» **Exercise input**

- - -

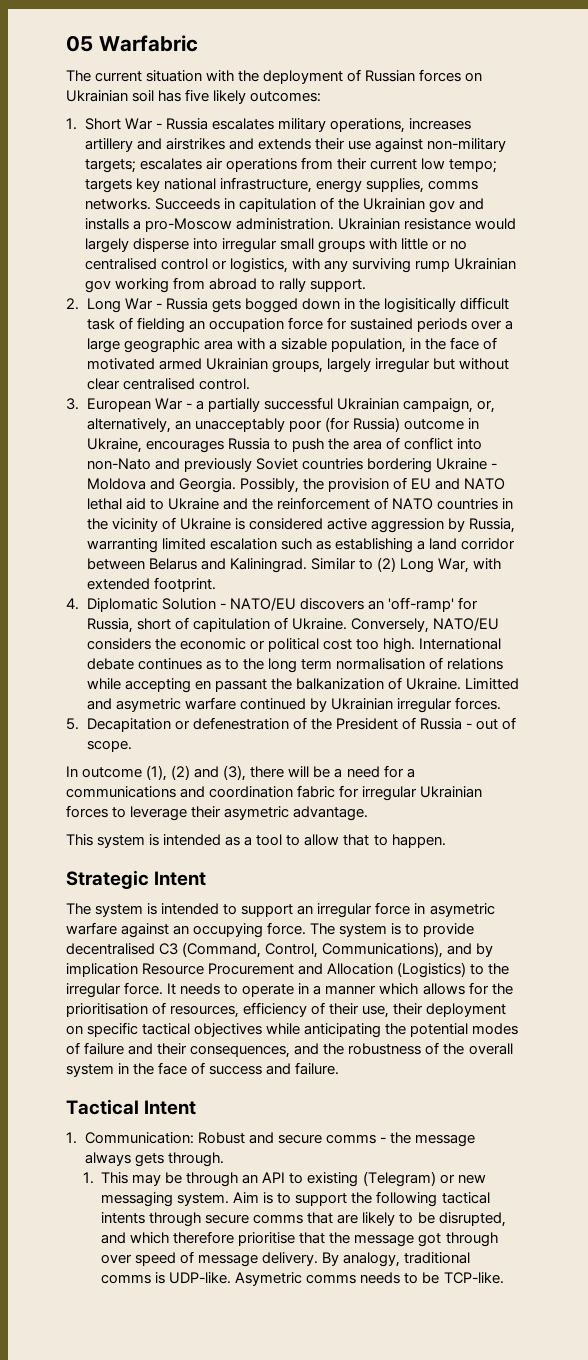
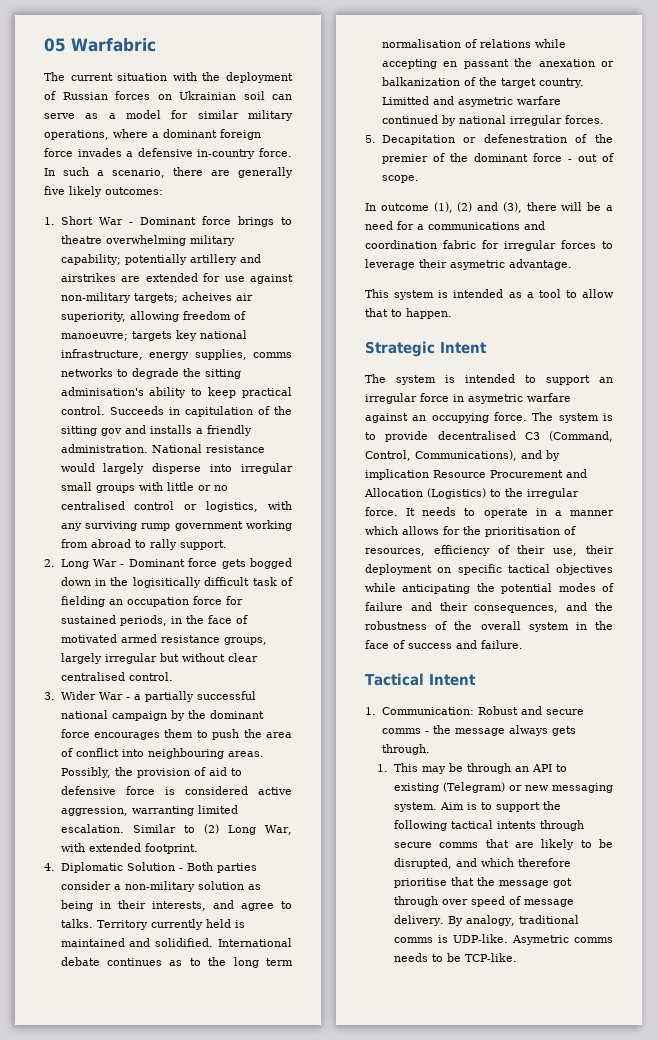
[158,90,182,102] has -> [272,94,292,100] [44,110,293,121] [44,129,261,140] [44,148,292,159] [44,167,293,178] can serve as a model for similar military operations, where a dominant foreign force invades a defensive in-country force. In such a scenario, there are generally
[165,118,471,133] [84,138,506,153] [84,157,497,173] Russia escalates military operations, increases artillery and airstrikes and extends their use against non-military targets; escalates air operations from their current low tempo; -> [139,216,292,227] [60,235,235,246] [60,254,261,265] [60,273,293,284] [60,292,253,303] [60,311,247,322] [60,333,128,341] Dominant force brings to theatre overwhelming military capability; potentially artillery and airstrikes are extended for use against non-military targets; acheives air superiority, allowing freedom of manoeuvre;
[84,198,151,210] networks. -> [60,368,241,379] [60,387,292,398] [60,406,105,415] networks to degrade the sitting adminisation's ability to keep practical control.
[362,198,425,210] Ukrainian -> [60,426,97,436] sitting
[144,218,400,232] pro-Moscow administration. Ukrainian -> [206,425,252,436] [60,444,202,453] friendly administration. National
[453,258,516,270] [84,280,111,293] Ukrainian gov -> [174,521,243,531] government
[165,298,208,310] Russia -> [128,558,218,567] Dominant force
[416,318,513,332] [86,338,406,353] periods over a large geographic area with a sizable population, -> [119,615,167,626] periods,
[205,358,268,370] Ukrainian -> [160,635,220,643] resistance
[86,398,151,412] European -> [60,691,96,700] Wider
[336,398,495,413] [86,417,479,433] [86,438,270,453] Ukrainian campaign, or, alternatively, an unacceptably poor (for Russia) outcome in Ukraine, encourages Russia -> [60,710,264,721] [60,729,194,740] national campaign by the dominant force encourages them
[86,458,497,473] [86,477,505,493] [86,497,513,510] [86,517,515,533] [86,538,515,553] [86,558,307,573] non-Nato and previously Soviet countries bordering Ukraine - Moldova and Georgia. Possibly, the provision of EU and NATO lethal aid to Ukraine and the reinforcement of NATO countries in the vicinity of Ukraine is considered active aggression by Russia, warranting limited escalation such as establishing a land corridor between Belarus and Kaliningrad. -> [147,748,264,759] [60,767,243,778] [60,786,292,795] [60,805,238,816] [60,824,124,833] neighbouring areas. Possibly, the provision of aid to defensive force is considered active aggression, warranting limited escalation.
[229,597,478,612] [86,617,499,633] [86,638,415,653] NATO/EU discovers an 'off-ramp' for Russia, short of capitulation of Ukraine. Conversely, NATO/EU considers the economic or political cost too high. -> [186,862,257,873] [60,881,261,892] [60,900,292,911] [60,919,245,930] [60,938,214,947] Both parties consider a non-military solution as being in their interests, and agree to talks. Territory currently held is maintained and solidified.
[295,677,461,690] balkanization of Ukraine. -> [538,59,614,67] [381,77,585,88] anexation or balkanization of the target country.
[330,698,393,710] Ukrainian -> [458,115,506,124] national
[335,717,462,730] President of Russia -> [381,153,562,164] premier of the dominant force
[420,786,483,798] Ukrainian -> (556, 245) none

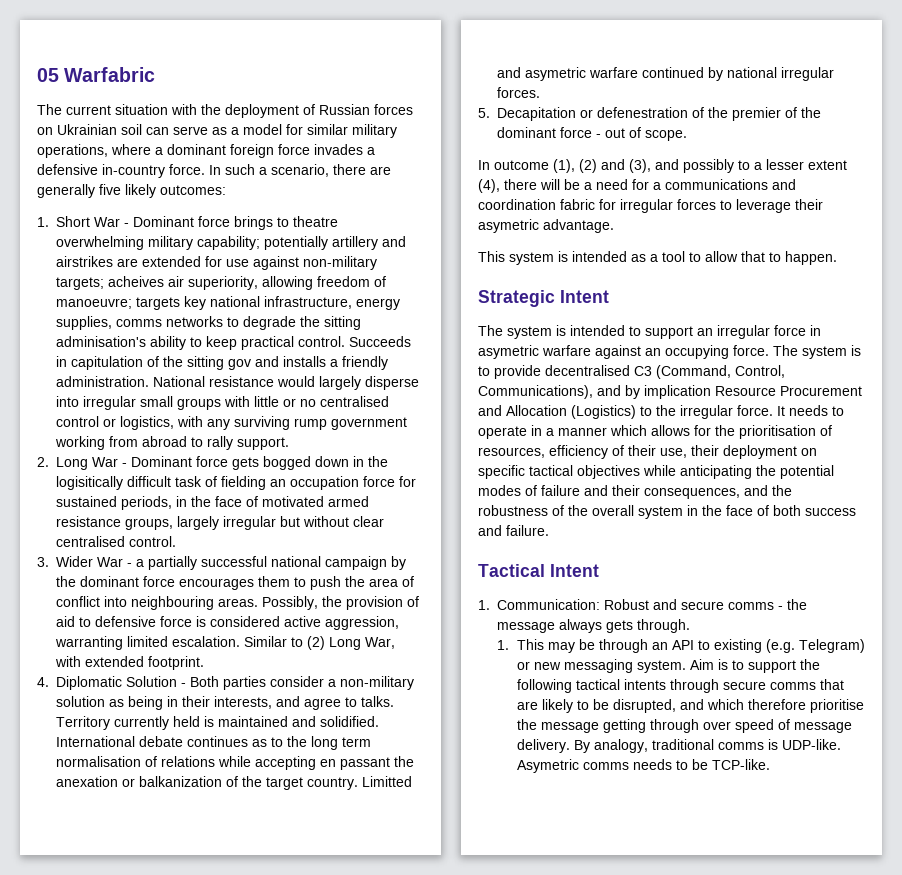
(522, 207) none -> [655,159,847,173] [478,179,500,193] and possibly to a lesser extent (4),
(405, 644) none -> [773,505,801,516] both
[442,782,505,793] (Telegram) -> [765,639,865,653] (e.g. Telegram)
[450,877,572,888] that the message got -> [516,719,646,733] the message getting

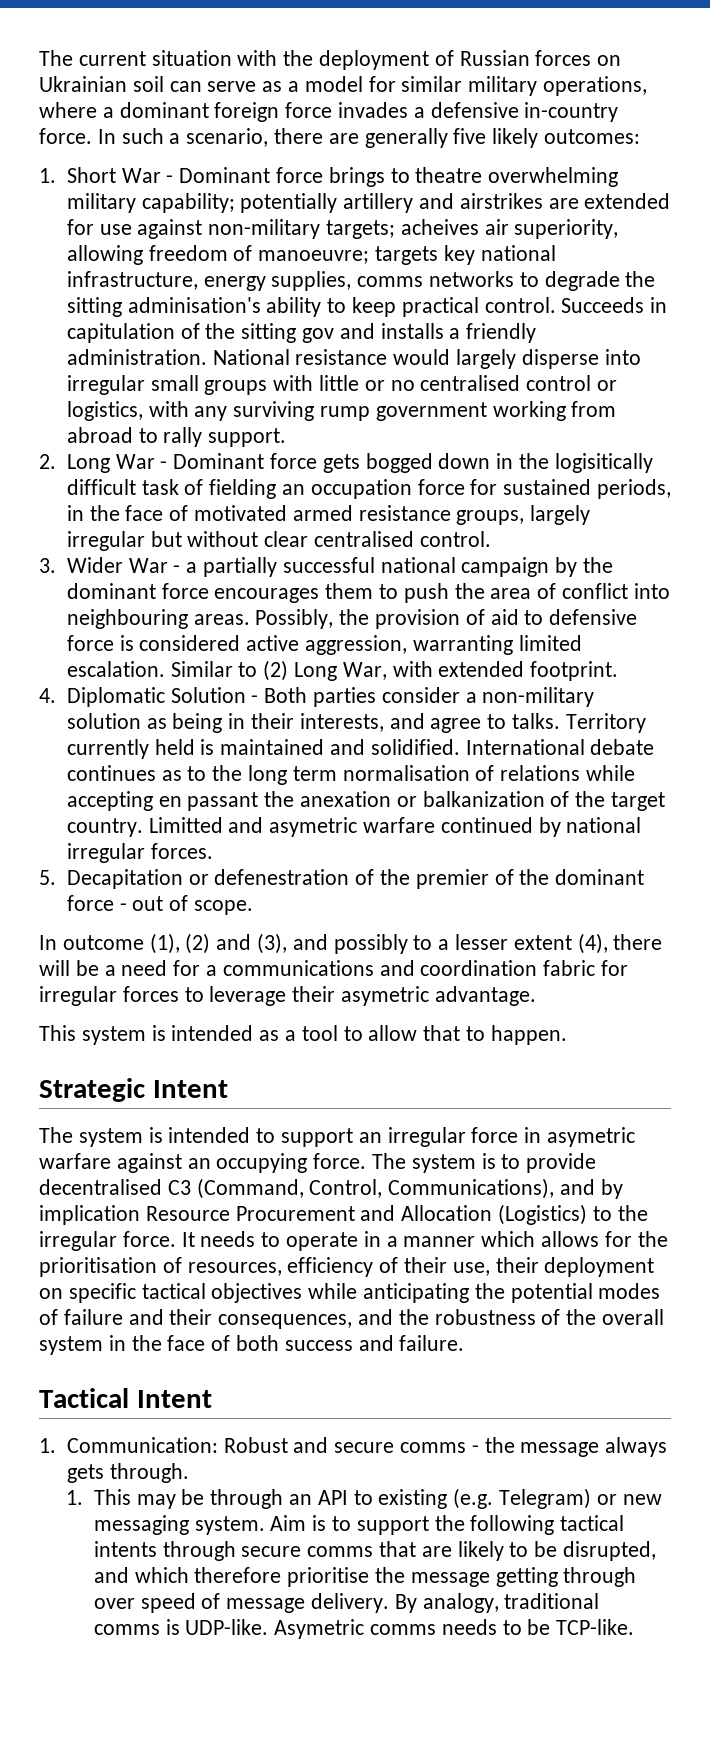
[37,67,156,82] 05 Warfabric // -> (39, 58) none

- - -

This task calls for the records to be copied exactly, without pictures.

» **Answer**
[158,90,182,102] has -> [272,94,292,100] [44,110,293,121] [44,129,261,140] [44,148,292,159] [44,167,293,178] can serve as a model for similar military operations, where a dominant foreign force invades a defensive in-country force. In such a scenario, there are generally
[165,118,471,133] [84,138,506,153] [84,157,497,173] Russia escalates military operations, increases artillery and airstrikes and extends their use against non-military targets; escalates air operations from their current low tempo; -> [139,216,292,227] [60,235,235,246] [60,254,261,265] [60,273,293,284] [60,292,253,303] [60,311,247,322] [60,333,128,341] Dominant force brings to theatre overwhelming military capability; potentially artillery and airstrikes are extended for use against non-military targets; acheives air superiority, allowing freedom of manoeuvre;
[84,198,151,210] networks. -> [60,368,241,379] [60,387,292,398] [60,406,105,415] networks to degrade the sitting adminisation's ability to keep practical control.
[362,198,425,210] Ukrainian -> [60,426,97,436] sitting
[144,218,400,232] pro-Moscow administration. Ukrainian -> [206,425,252,436] [60,444,202,453] friendly administration. National
[453,258,516,270] [84,280,111,293] Ukrainian gov -> [174,521,243,531] government
[165,298,208,310] Russia -> [128,558,218,567] Dominant force
[416,318,513,332] [86,338,406,353] periods over a large geographic area with a sizable population, -> [119,615,167,626] periods,
[205,358,268,370] Ukrainian -> [160,635,220,643] resistance
[86,398,151,412] European -> [60,691,96,700] Wider
[336,398,495,413] [86,417,479,433] [86,438,270,453] Ukrainian campaign, or, alternatively, an unacceptably poor (for Russia) outcome in Ukraine, encourages Russia -> [60,710,264,721] [60,729,194,740] national campaign by the dominant force encourages them
[86,458,497,473] [86,477,505,493] [86,497,513,510] [86,517,515,533] [86,538,515,553] [86,558,307,573] non-Nato and previously Soviet countries bordering Ukraine - Moldova and Georgia. Possibly, the provision of EU and NATO lethal aid to Ukraine and the reinforcement of NATO countries in the vicinity of Ukraine is considered active aggression by Russia, warranting limited escalation such as establishing a land corridor between Belarus and Kaliningrad. -> [147,748,264,759] [60,767,243,778] [60,786,292,795] [60,805,238,816] [60,824,124,833] neighbouring areas. Possibly, the provision of aid to defensive force is considered active aggression, warranting limited escalation.
[229,597,478,612] [86,617,499,633] [86,638,415,653] NATO/EU discovers an 'off-ramp' for Russia, short of capitulation of Ukraine. Conversely, NATO/EU considers the economic or political cost too high. -> [186,862,257,873] [60,881,261,892] [60,900,292,911] [60,919,245,930] [60,938,214,947] Both parties consider a non-military solution as being in their interests, and agree to talks. Territory currently held is maintained and solidified.
[295,677,461,690] balkanization of Ukraine. -> [538,59,614,67] [381,77,585,88] anexation or balkanization of the target country.
[330,698,393,710] Ukrainian -> [458,115,506,124] national
[335,717,462,730] President of Russia -> [381,153,562,164] premier of the dominant force
[420,786,483,798] Ukrainian -> (556, 245) none

(522, 207) none -> [655,159,847,173] [478,179,500,193] and possibly to a lesser extent (4),
(405, 644) none -> [773,505,801,516] both
[442,782,505,793] (Telegram) -> [765,639,865,653] (e.g. Telegram)
[450,877,572,888] that the message got -> [516,719,646,733] the message getting

[37,67,156,82] 05 Warfabric // -> (39, 58) none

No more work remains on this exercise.